Premier signe d’un franc soutien de la justice au siège de Strasbourg

Le siège du Parlement européen, à Strasbourg[Flickr]. [European Parliament/Flickr]

Dans son combat pour sauvegarder le siège du Parlement européen à Strasbourg, la France a reçu le 6 juin le soutien de l’avocat général de la Cour de justice de l’Union européenne.

La première manche est gagnée. Dans un avis rendu avant que la cour ne délibère, l’avocat général Melchior Wathelet a donné raison à la France qui contestait le vote du budget 2017.

Non pas qu’il eut été entaché de quelque irrégularité. Il avait juste été voté par le Parlement européen au mauvais endroit, soit à Bruxelles au lieu de Strasbourg. L’avis de l’avocat général est le plus souvent suivi par la Cour de justice de l’UE.

La France se tourne vers la justice pour légitimer Strasbourg

Surprise dans les institutions européennes : le gouvernement français a déposé un recours contre le vote du budget 2017 au Parlement européen. Tous les moyens sont bons pour défendre le siège strasbourgeois de la chambre.

Or le traité européen précise justement que le budget de l’Union Européenne, que le Parlement européen valide sur proposition de la Commission, doit être adopté à Strasbourg.

La France, avec le Luxembourg à ses côtés, avait déposé un recours pour une question de principe, de la même façon qu’elle insiste régulièrement pour l’usage de la langue française dans les institutions européennes.

L’avocat général a rappelé le texte du traité, soit « le Parlement européen a son siège à Strasbourg, où se tiennent les douze périodes de sessions plénières mensuelles, y compris la session budgétaire ».

Selon l’avocat général, il peut être légitimement supposé qu’en indiquant simplement que « la session budgétaire » doit se tenir à Strasbourg, les gouvernements des États membres ont entendu viser non pas l’une des étapes spécifiques de l’adoption du budget, mais l’exercice de la compétence budgétaire dans son ensemble. L’avocat général rappelle ensuite que le Parlement ne peut décider de tenir une session plénière en dehors de Strasbourg que de manière exceptionnelle et pour des raisons objectives tenant à son bon fonctionnement.

La position de l’avocat général, qui doit encore être confirmée, consiste à annuler seulement une partie de la décision, afin d’éviter toute conséquence concrète et fâcheuse sur le fonctionnement des institutions.

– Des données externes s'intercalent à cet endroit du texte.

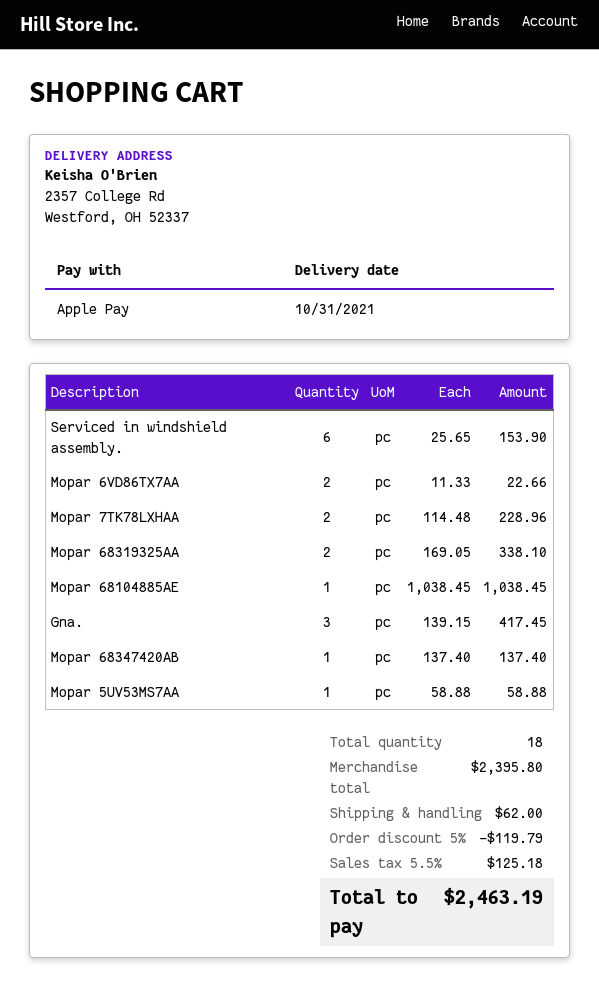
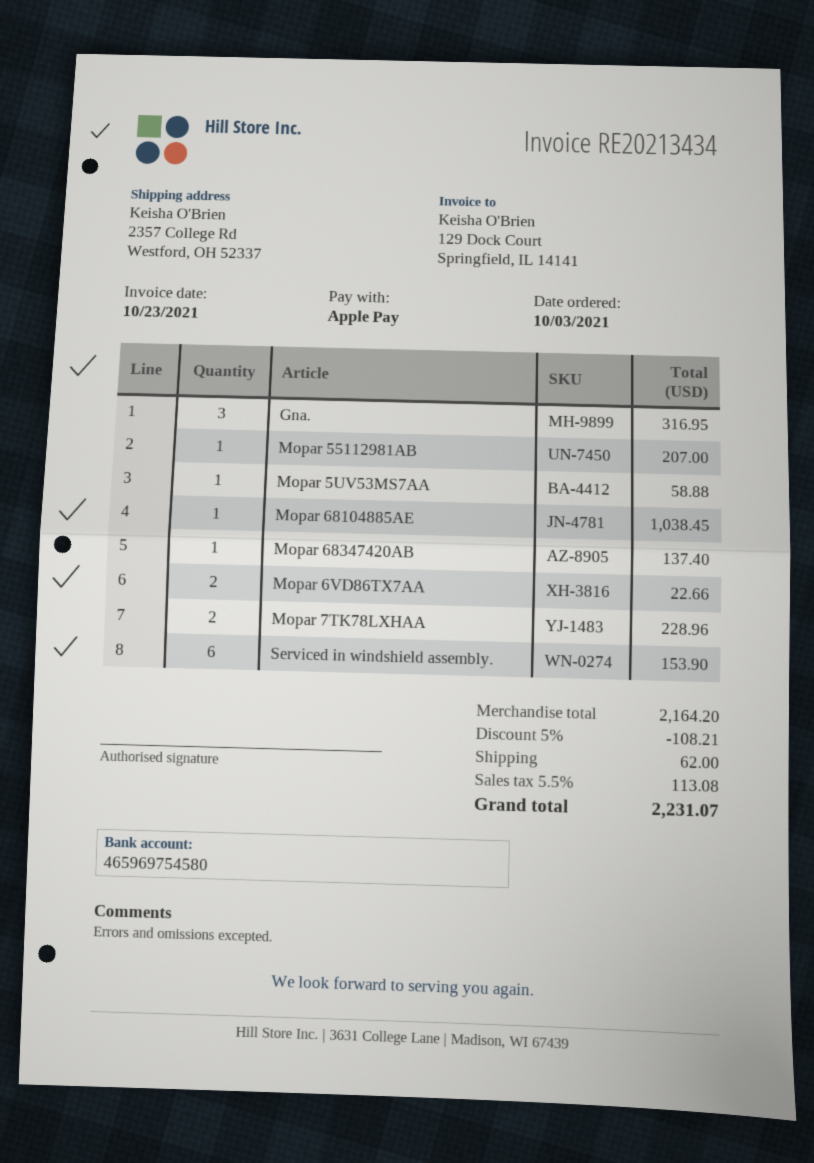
Mopar 68319325AA: 2 for 338.10 -> none
Gna.: 3 for 417.45 -> 3 for 316.95
Mopar 55112981AB: none -> 1 for 207.00
subtotal: 2395.80 -> 2164.20
discount: 5% = 119.79 -> 5% = 108.21
tax: 5.5% = 125.18 -> 5.5% = 113.08
total: 2463.19 -> 2231.07

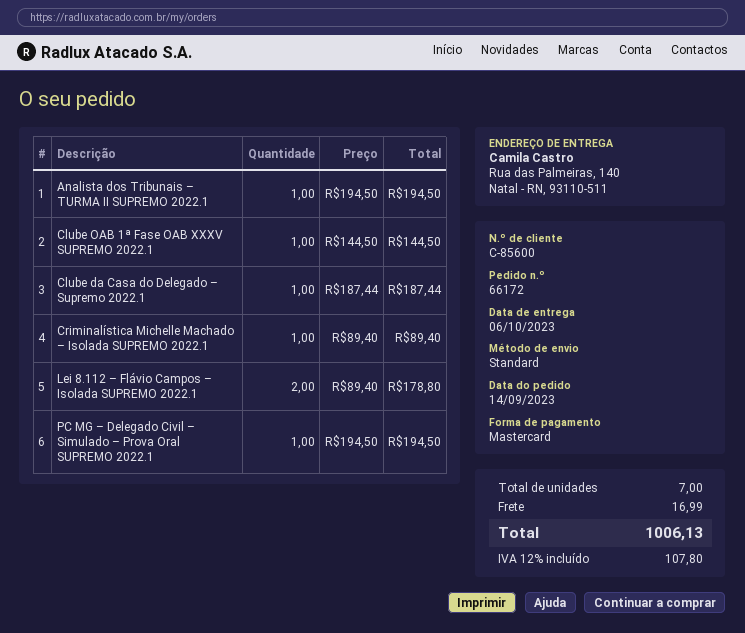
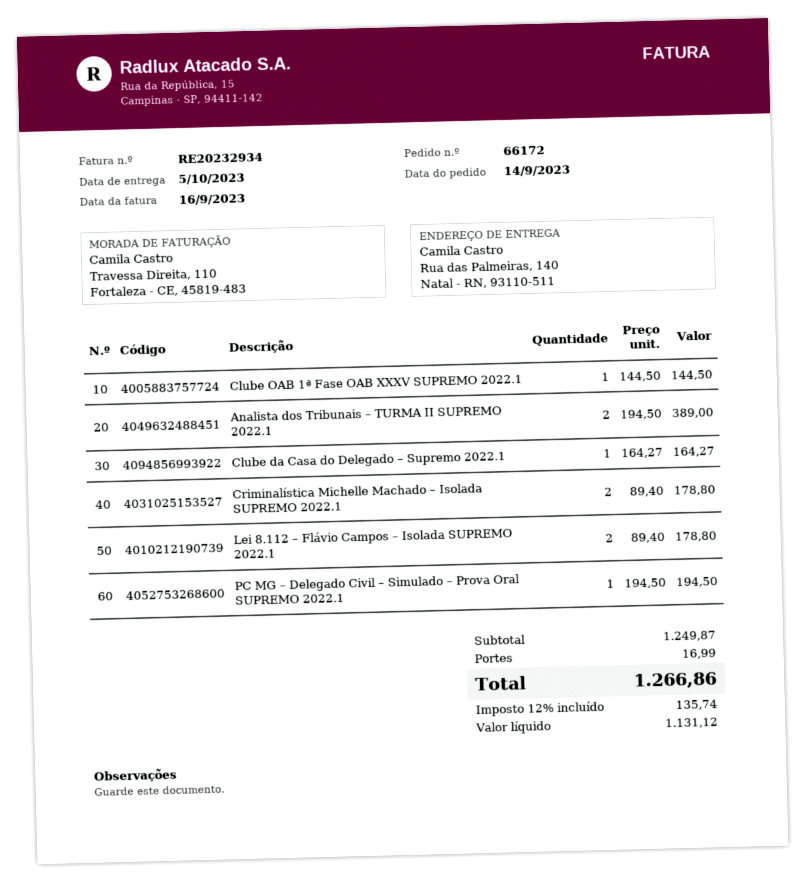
delivery date: 2023-10-06 -> 2023-10-05
Analista dos Tribunais – TURMA II SUPREMO 2022.1: 1 x 194.50 = 194.50 -> 2 x 194.50 = 389.00
Clube da Casa do Delegado – Supremo 2022.1: 1 x 187.44 = 187.44 -> 1 x 164.27 = 164.27
Criminalística Michelle Machado – Isolada SUPREMO 2022.1: 1 x 89.40 = 89.40 -> 2 x 89.40 = 178.80
tax: 12% = 107.80 -> 12% = 135.74
total: 1006.13 -> 1266.86

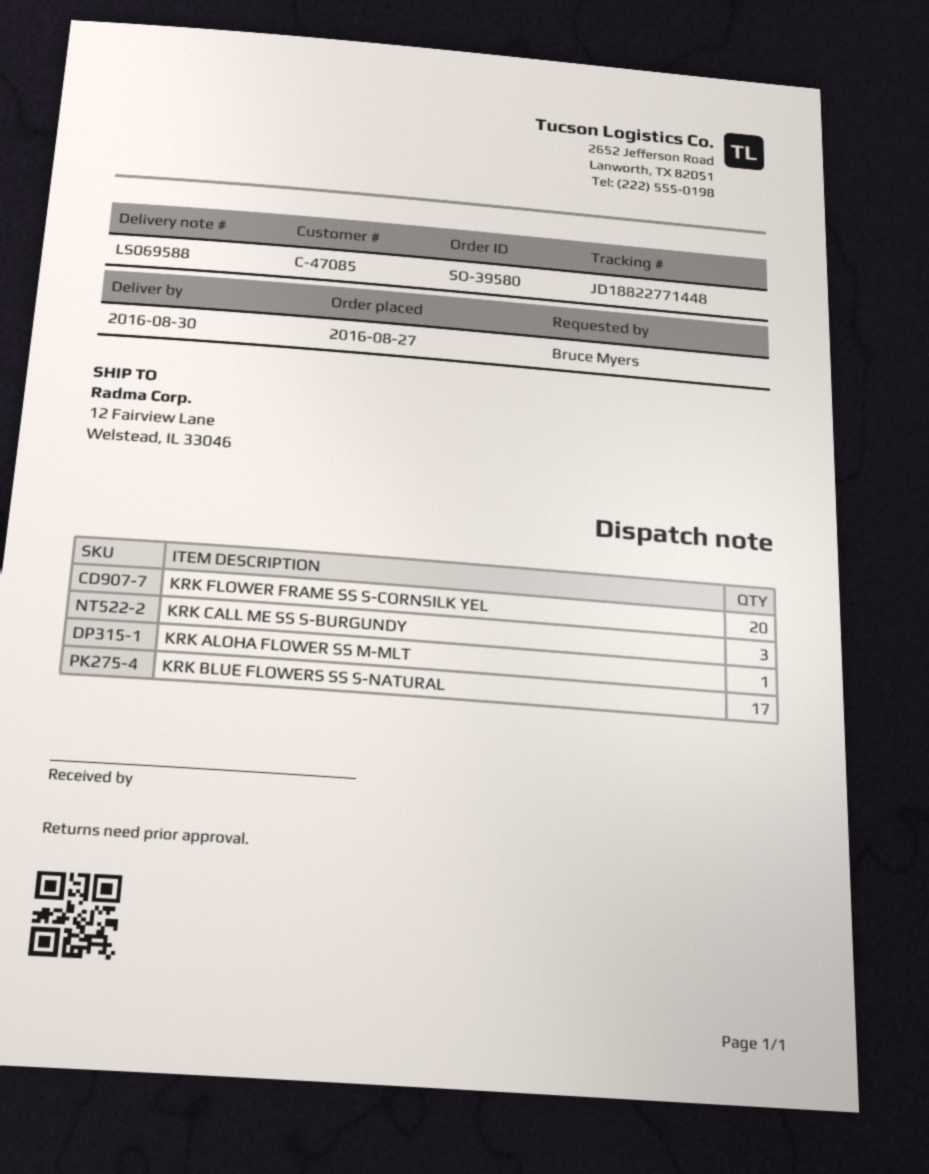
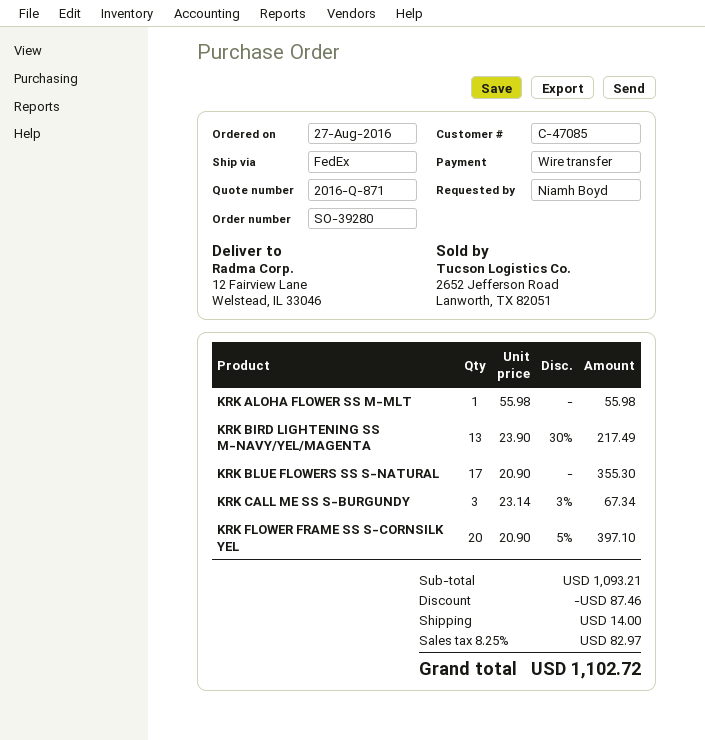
order number: SO-39580 -> SO-39280
ordered by: Bruce Myers -> Niamh Boyd
KRK BIRD LIGHTENING SS M-NAVY/YEL/MAGENTA: none -> 13

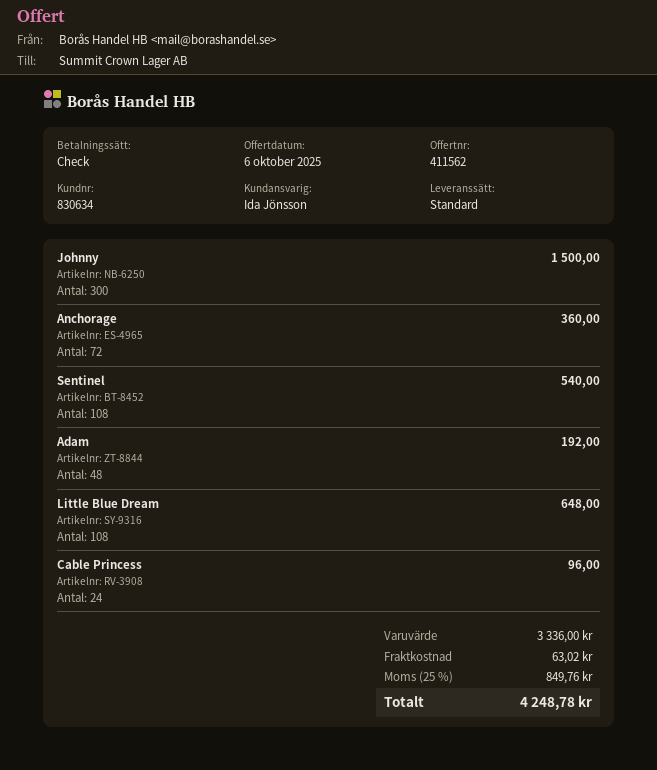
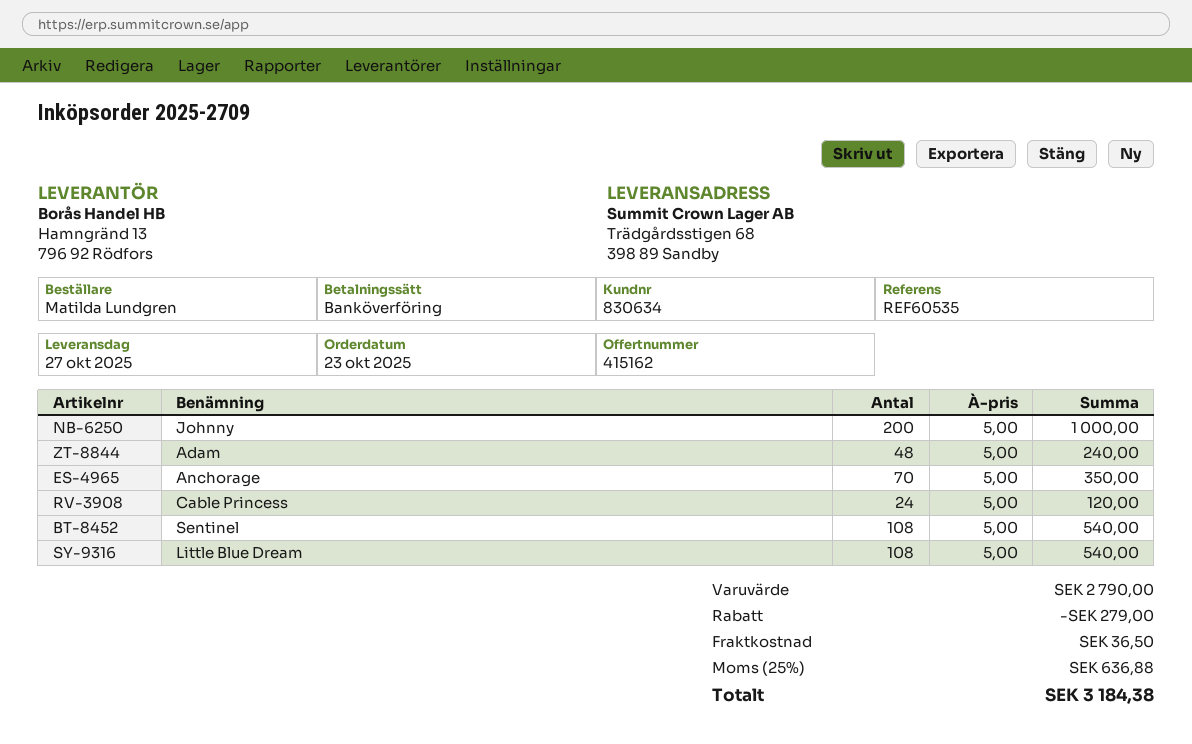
quote number: 411562 -> 415162
payment method: cheque -> bank transfer
Johnny: 300 for 1500.00 -> 200 for 1000.00
Anchorage: 72 for 360.00 -> 70 for 350.00
Adam: 48 for 192.00 -> 48 for 240.00
Little Blue Dream: 108 for 648.00 -> 108 for 540.00
Cable Princess: 24 for 96.00 -> 24 for 120.00
subtotal: 3336.00 -> 2790.00
discount: none -> 279.00
shipping: 63.02 -> 36.50
tax: 25% = 849.76 -> 25% = 636.88
total: 4248.78 -> 3184.38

Le texte serait ainsi revoté dans un délai raisonnable, et à Strasbourg, dans le cadre d’une opération purement technique.

Une opération qui présente l’inconvénient de relancer le débat toujours houleux sur le siège de Strasbourg. Les eurodéputés sont en effet massivement lassés des aller-retour entre Bruxelles et Strasbourg, et certains arguments comme le coût et les conséquences en émissions de CO2 convainquent de plus en plus.

Mais les problèmes du bâtiment principal utilisé à Bruxelles par le Parlement européen, qui nécessite des travaux pour cause de malfaçon, devraient toutefois limiter toute décision hâtive, de peur que les députés ne se retrouvent à la rue.

La décision de la cour devrait avoir un impact sur l’organisation future des sessions parlementaires. C’est en tout cas la position de l’ancien numéro 2 de la représentation française à Bruxelles, Alexis Dutertre, qui estime que l’agenda du Parlement européen devrait être révisé en fonction de cette décision.

En 2016, le Parlement avait dit manquer de temps pour faire traduire les documents avant le vote à Strasbourg, et avait donc reporté le vote à Bruxelles.

Pour la députée PPE Anne Sander, « c’est une première étape positive. J’attends maintenant de la CJUE qu’elle suive ces conclusions, ou qu’elle ose aller plus loin ! Car ce qui est en jeu, c’est le respect de la démocratie européenne dont le vote du budget est l’un des actes majeurs », souligne la députée européenne.